XM-L U3 C1 ugly tint?

So I upgraded my Catapult V3 from the T6 (tint?) that it came with to a U3 1C last night. I have to say the tint was very gross, even with the reflector off it was very almost green/yellow looking, so much that I reinstalled the T6 that came with the light, now it’s back to the clean white it was. It wasn’t worth the few extra lumens for the gross tint.

It was funny, I have a U3 1C in a SolarForce L2 I use for cycling (only driven at 1500mA though) and I haven’t noticed it there. Maybe it’s because the Catapult drives the LED so hard? I dono, found it funny though.

I’m driving a u3 1c up to 3.7a, I don’t see a tint shift, even after a good 10 minutes running. It’s running in an m10, which I see as a heavy duty c8 sized light, much more mass and bigger pill than a c8, plus I can stick king kongs in it for acceptable run time.

I have to say, its my current favorite light and one reason is the uniform cool white tint from hot spot to the edge of spill, I had it running for about 15 minutes outside tonight (–1 degrees c) and I was to busy admiring the usefulness of the beam, good throw with brilliant spill. I’ve also run two cells through it at work, but at much lower current levels (less than 2.6a) 3.7a is a bit ridiculous tailstanding under a van or in a white cramped refrigerated box.

Where did you get the led from? What thermal compound? I got mine from intloutdoor, I have another couple that I should be fitting and testing this week with the same driver, one in another m10, one in a ke-5. I do really like mine to be honest, so gutted yours hasn’t turned out well.

The u3 available look a bit cool but no green or yellow…
I have one driven at 3A.

Weird, I got mine from intl-outdoor on a 20mm star, maybe there is something messed up with it.

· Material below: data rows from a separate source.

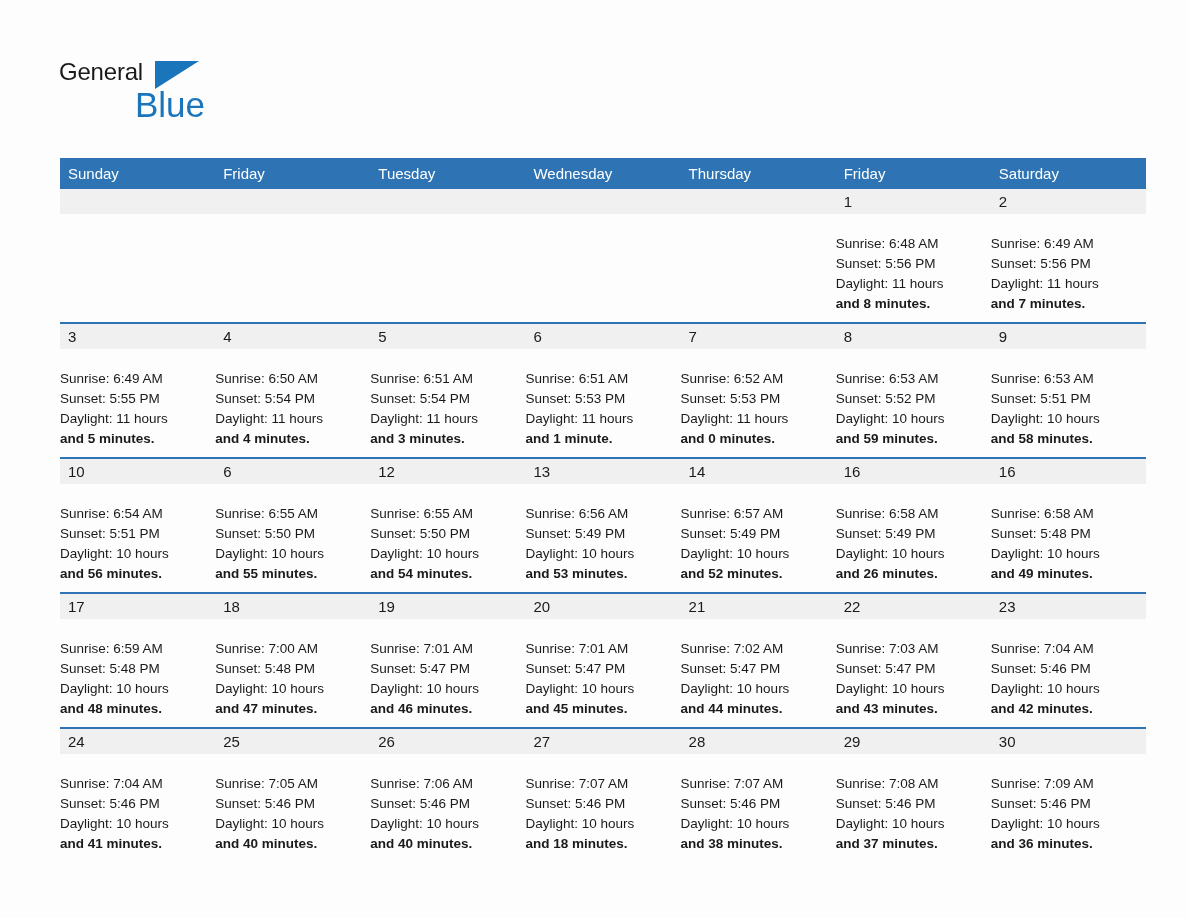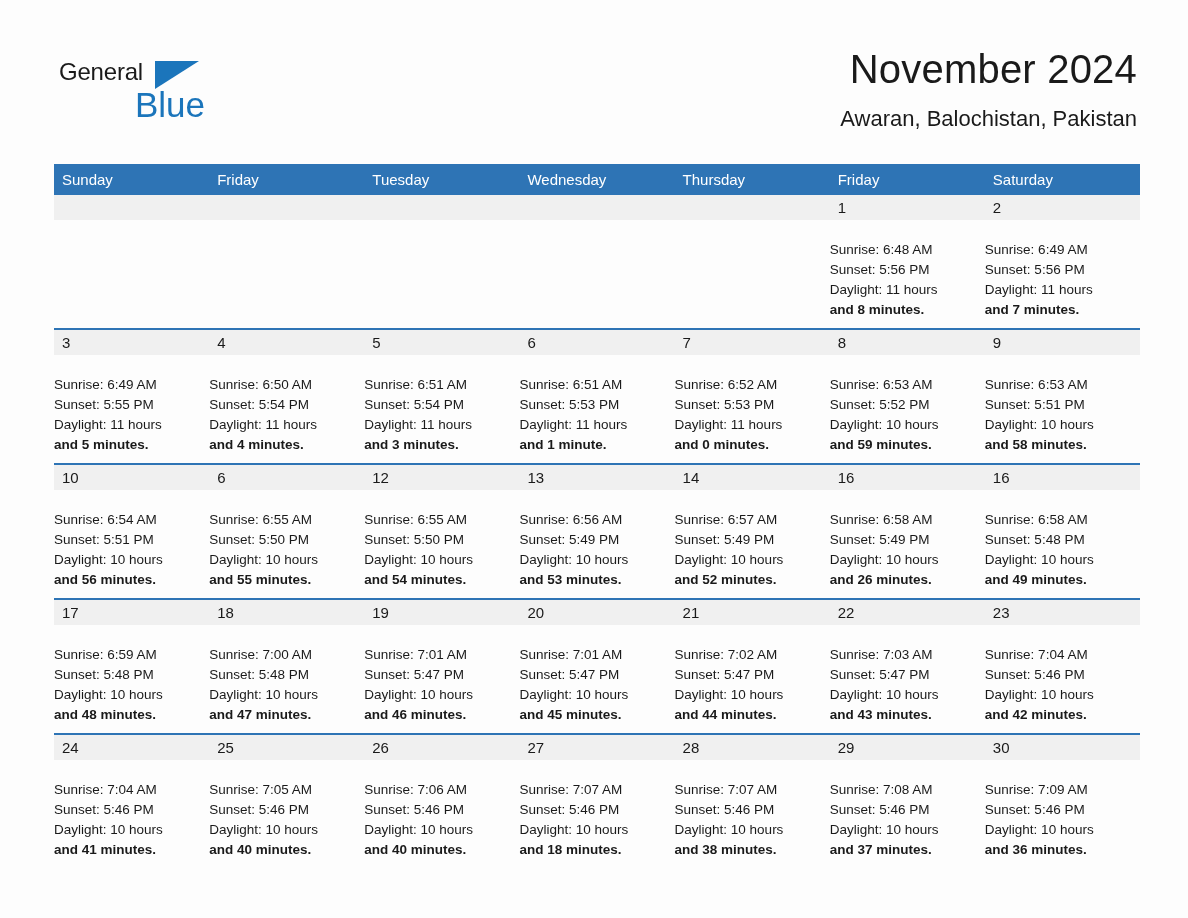--- a/index.html
+++ b/index.html
@@ -141,10 +141,6 @@
       <div class="logo-line2">Blue</div>
     </div>
 
-    <div class="title-block">
-      <h1 class="cal-title">November 2024</h1>
-      <h2 class="cal-subtitle">Awaran, Balochistan, Pakistan</h2>
-    </div>
 
   </div>
 

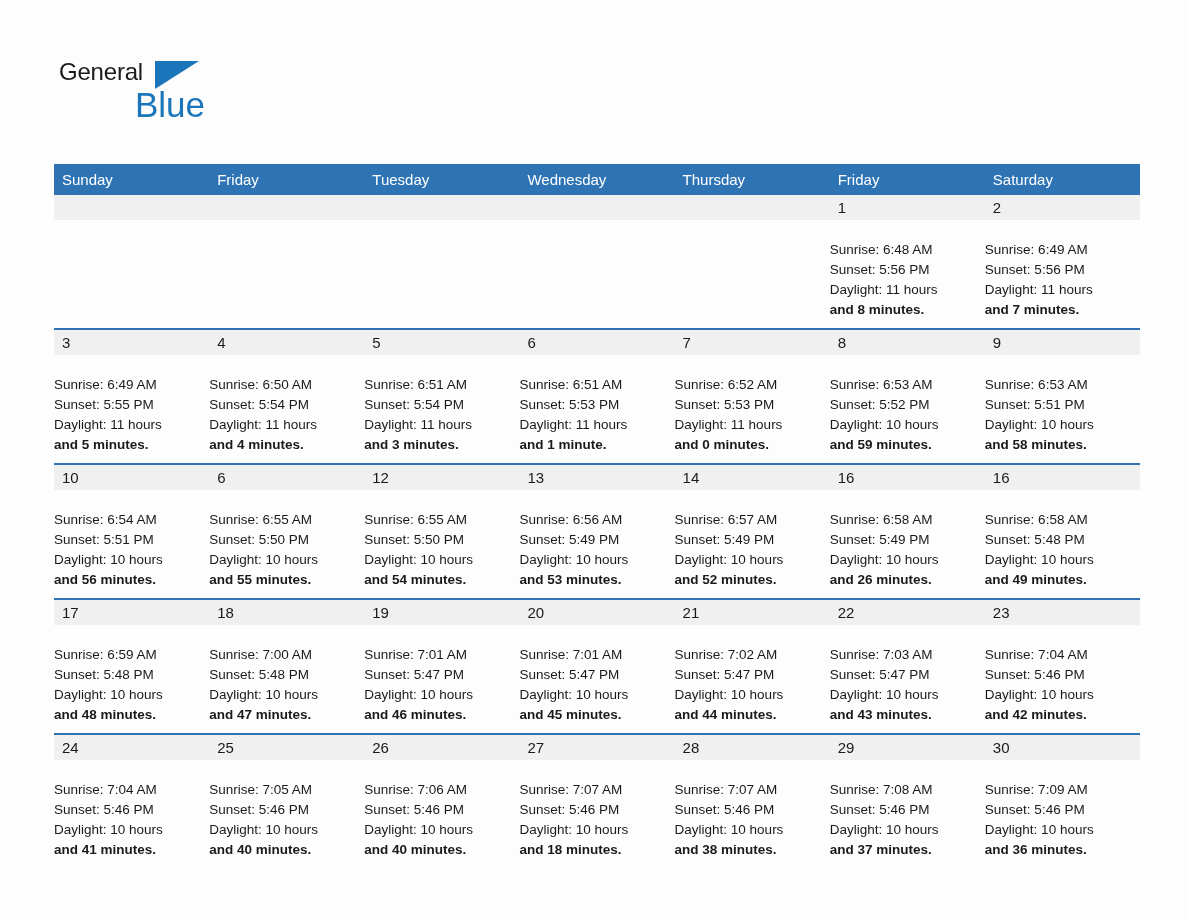--- a/index.html
+++ b/index.html
@@ -76,11 +76,10 @@
   
   .calendar {
     position: absolute;
-    left: 54px; top: 158px;
+    left: 60px; top: 158px;
     width: 1086px;
     border-collapse: collapse;
     table-layout: fixed;
-    margin-top: 6px;
   }
   .calendar th {
     background: #2e74b5;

I was using Arctic Silver as a thermal compound and the Catapult should be running it around 3.5A. Even with the reflector off when I looked at it from the side the light was very yellowish compared to the T6. I was surprised to say the least. I am going to hook it up to a spare driver when I get a chance and see what it looks like then.

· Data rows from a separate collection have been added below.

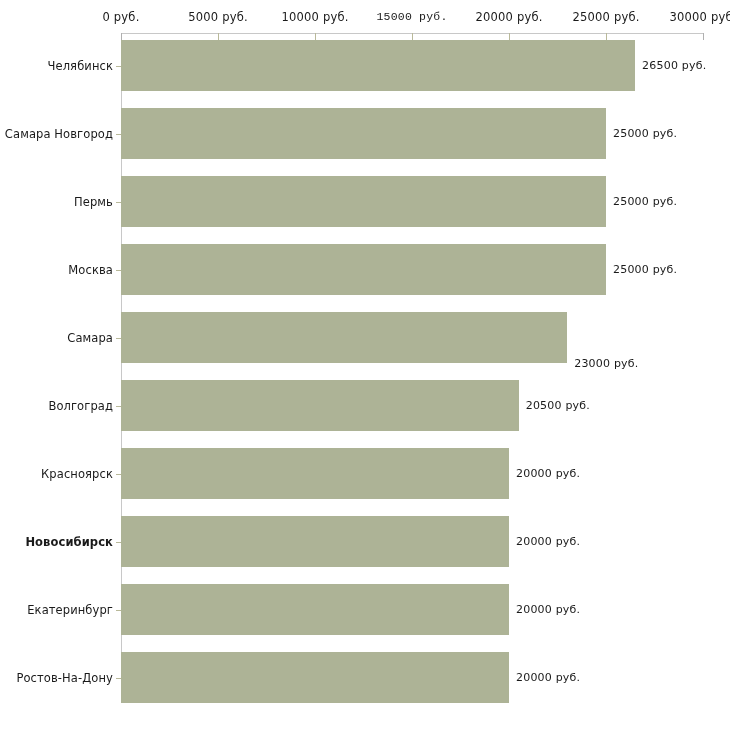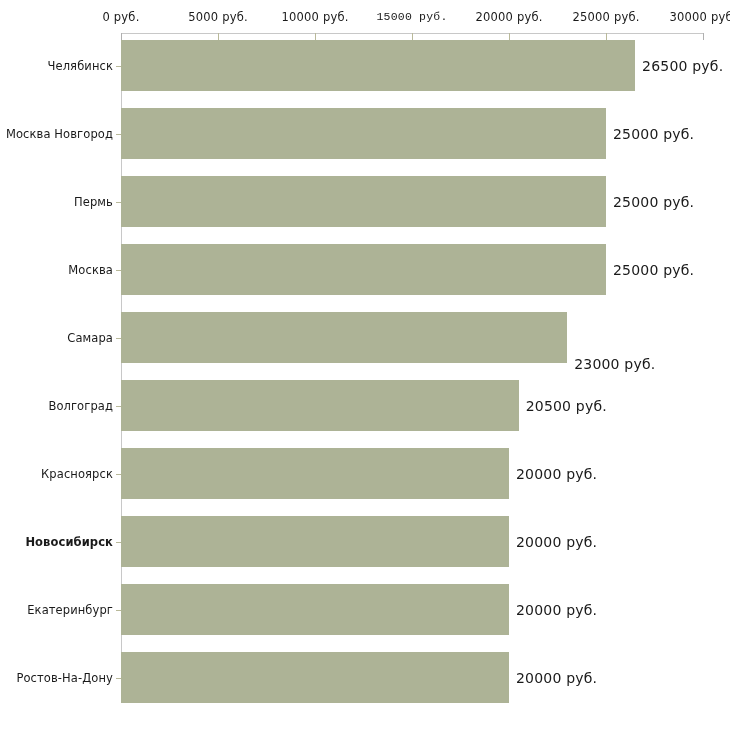--- a/index.html
+++ b/index.html
@@ -99,7 +99,7 @@
     top: 50%;
     transform: translateY(-50%);
     white-space: nowrap;
-    font-size: 14px;
+    font-size: 11px;
     letter-spacing: 0.2px;
     color: #1a1a1a;
     line-height: 14px;

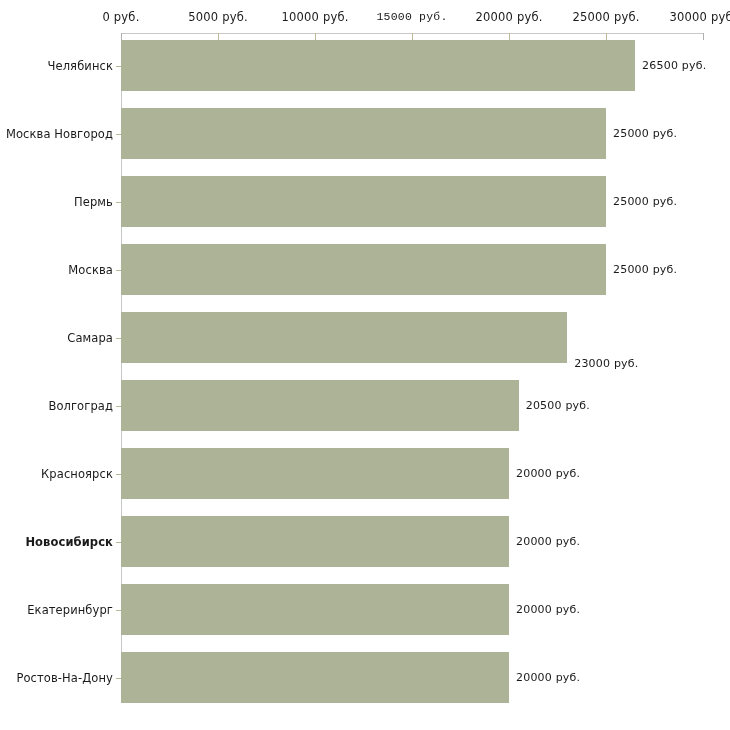--- a/index.html
+++ b/index.html
@@ -134,7 +134,7 @@
       <div class="y-tick" style="left: 116px; top: 65.5px; position: absolute;"></div>
       <div class="cat-label" style="right: 617px; top: 65.5px;">Челябинск</div>
       <div class="y-tick" style="left: 116px; top: 133.5px; position: absolute;"></div>
-      <div class="cat-label" style="right: 617px; top: 133.5px;">Москва Новгород</div>
+      <div class="cat-label" style="right: 617px; top: 133.5px;">Самара Новгород</div>
       <div class="y-tick" style="left: 116px; top: 201.5px; position: absolute;"></div>
       <div class="cat-label" style="right: 617px; top: 201.5px;">Пермь</div>
       <div class="y-tick" style="left: 116px; top: 269.5px; position: absolute;"></div>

In my experience, overdriving the LEDs make them shift cooler/more blue.

It sounds like you lost the tint lottery on this particular LED.

Mine are all 16mm stars, so more than likely a different batch of emitters too, they must be manufactured in their thousands.

Sounds like it, considering the 16mm I built into my drop-in looks fine. Oh well, you win some you loose some. : )

Mine was on 16mm too.
One 16mm and one 20mm on the way

True, looking at CREE’s binning spec sheet, they always provide the test result @350mA. And rightfully so, testing and providing tint shift/luminosity graphs throughout current range for each individual emitter is, well, nuts. No manufacturing would undertake that, and cost would simply jump through the roof.

Driving more than CREE’s spec, you can only hope to get lucky that the tint stays close enough. Lottery it is.

This was what Brian with Shiningbeam warned me about the U3s, but others have said differently. So I guess it’s a case of tint lotto play.

I know there's a low lot of people that like 1C tint, but I do not really like it and I have this tint in flashlights with T6 and U2 bins.

Tint lottery-red dots

My take: whenever a new higher output LED arrives [in this case a U3 ] the early arrivals are “tint orphans”. The more desirable LEDs that fall close to the dotted line in Nekdo 12s graph above are “select” and either used by Cree itself or sold to the largest vendors. The “outer limit” LEDs are binned and sold through regular channels. From what the OP described, the LED he got was close to upper 1C bin limit near the 1T or 2S bin.